I would lean towards the latter, but I really don't touch this property anymore, so I think you can make the call. As long as it's documented in this repo's Readme we should be fine.

kookster commented 9 years ago

agreed with @farski on s3 storage - probably less possibility of wiping out the files if they are under media, perhaps easier workflow if they are under the same radiotopia bucket, hard to say which is better, I leave it to you @debenedictis since you are managing it (though I can make the choice if that helps).

I really have no idea how much this would inflate metrics anyway, but at at least for podtrac files, you can get the url podtrac is redirecting to instead of the podtrac url, and avoid inflation.

Like @farski I err on the side of better user experience, and would prefer we host as little as possible, so to me that means autoload should be on, and when possible use files where from URLs where they are already hosted (without podtrac redirects).

debenedictis commented 9 years ago

I think that for most cases we can just reference the audio with the URL from the feed. All of the requests I've had to update the audio on Radiotopia.fm have been to do so with specific episodes from existing feeds.

I'll test turning off autoLoad to determine how much the user experience degrades.

debenedictis commented 9 years ago

@kookster I can remove all the audio files from Radiotopia.fm and just use the URL feeds (without the Podtrac tracking). This is a problem for The Truth and Love+Radio since they use a stats system where they get credit even if I bypass Podtrac.

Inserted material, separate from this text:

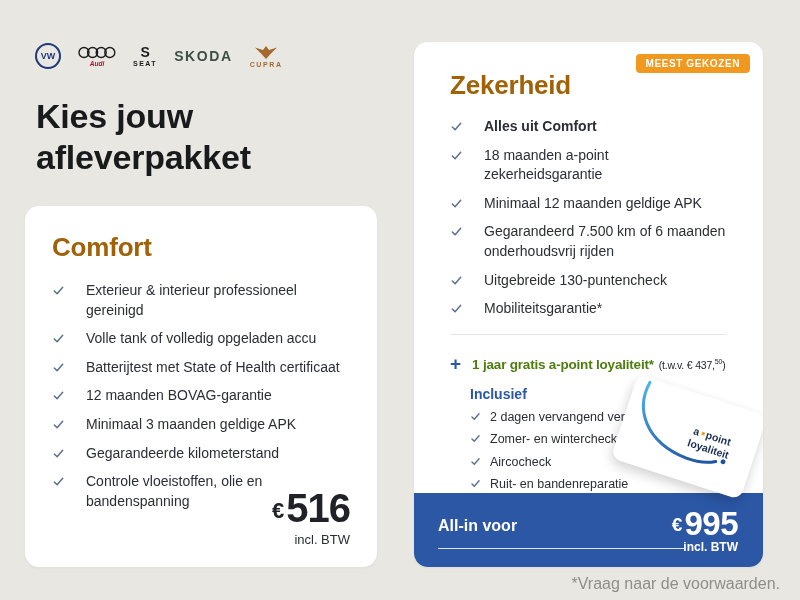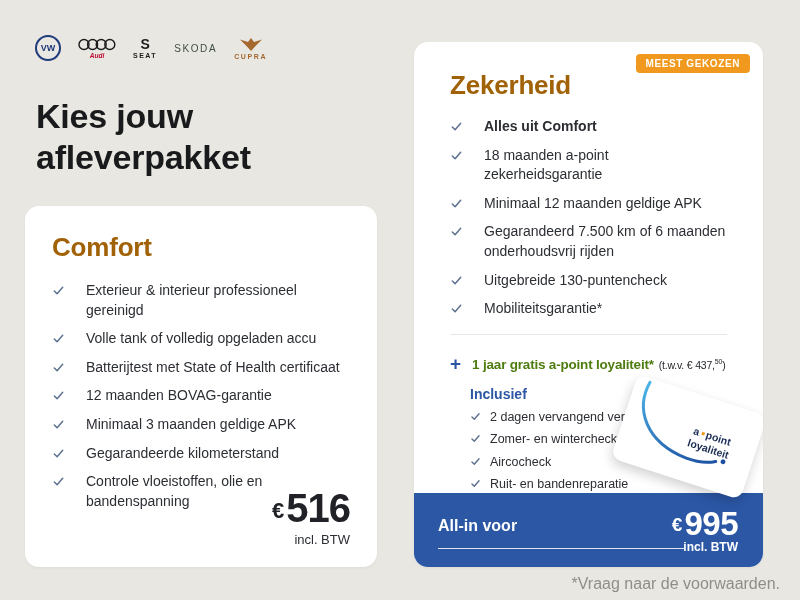"VW" .brands { top: 32px -> 40px }
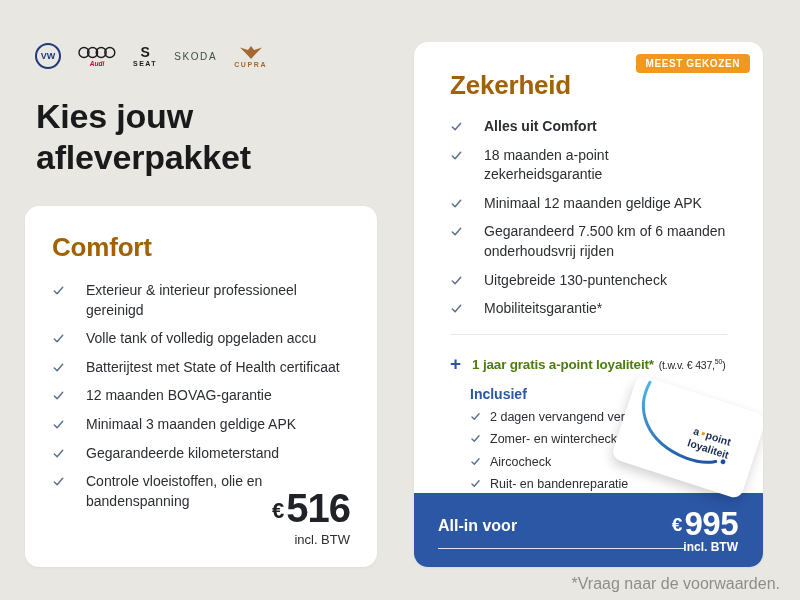"SKODA" .skoda-label { font-size: 10px -> 14px; font-weight: normal -> bold }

I can workaround that though.

One reason to turn of autoLoad, though, is so that listens that do occur on Radiotopia.fm can be credited to the shows that are listened to.

kookster commented 9 years ago

I realize the soundcloud stats will be affected; I think that is a fine trade-off for a better experience, which I believe will be there when autoLoad is on.

debenedictis commented 9 years ago

@farski I am thinking of removing the mp3 files with the BFG Repo-Cleaner: http://rtyley.github.io/bfg-repo-cleaner/

Do you have any questions or concerns regarding that?

farski commented 9 years ago

I'm not familiar with it. As long as you have a backup of the current repo there's not really any risk, though.

cqr commented 9 years ago

I know how to use filter-branch pretty well so if this doesn't work (though it looks perfect for the job) I can take care of this very quickly. On Nov 25, 2014 9:51 AM, "Chris Kalafarski" notifications@github.com wrote:

I'm not familiar with it. As long as you have a backup of the current repo there's not really any risk, though.

— Reply to this email directly or view it on GitHub https://github.com/PRX/Radiotopia/issues/1#issuecomment-64410348.

debenedictis commented 9 years ago

@farski @chrisrhoden thank you

kookster commented 9 years ago

@debenedictis I know that popup archive used that same tool for a similar purpose, so I believe it should work.

farski commented 9 years ago

I ran git filter-branch --tree-filter 'rm -rf audio' HEAD and it seemed to have the desired affect. audio/ will be ignored going forward, so this should be all set.